[Change detection outputs]
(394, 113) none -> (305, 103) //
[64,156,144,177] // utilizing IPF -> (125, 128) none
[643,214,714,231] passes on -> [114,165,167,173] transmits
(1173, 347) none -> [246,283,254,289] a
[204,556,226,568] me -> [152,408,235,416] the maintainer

* * *

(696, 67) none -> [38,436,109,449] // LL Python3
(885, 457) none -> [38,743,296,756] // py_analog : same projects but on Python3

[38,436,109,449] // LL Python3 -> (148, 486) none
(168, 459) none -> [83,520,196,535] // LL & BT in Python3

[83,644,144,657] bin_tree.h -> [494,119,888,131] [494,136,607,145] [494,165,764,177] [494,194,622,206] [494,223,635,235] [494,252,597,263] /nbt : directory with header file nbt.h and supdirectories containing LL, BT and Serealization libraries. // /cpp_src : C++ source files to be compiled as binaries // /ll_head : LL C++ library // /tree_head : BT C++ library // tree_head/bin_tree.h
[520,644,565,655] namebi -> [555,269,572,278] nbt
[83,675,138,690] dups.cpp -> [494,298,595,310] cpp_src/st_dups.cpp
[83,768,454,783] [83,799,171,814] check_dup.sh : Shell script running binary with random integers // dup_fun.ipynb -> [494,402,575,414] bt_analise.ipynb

ASSIGNED TASK: The stretch of entries above that starts with the line containing "[64,156,144,177] // utilizing" and goes on through the line containing "[204,556,226,568] me ->" is to be transcribed exactly, and no other line is to be transcribed.

EXERCISE OUTPUT:
[64,156,144,177] // utilizing IPF -> (125, 128) none
[643,214,714,231] passes on -> [114,165,167,173] transmits
(1173, 347) none -> [246,283,254,289] a
[204,556,226,568] me -> [152,408,235,416] the maintainer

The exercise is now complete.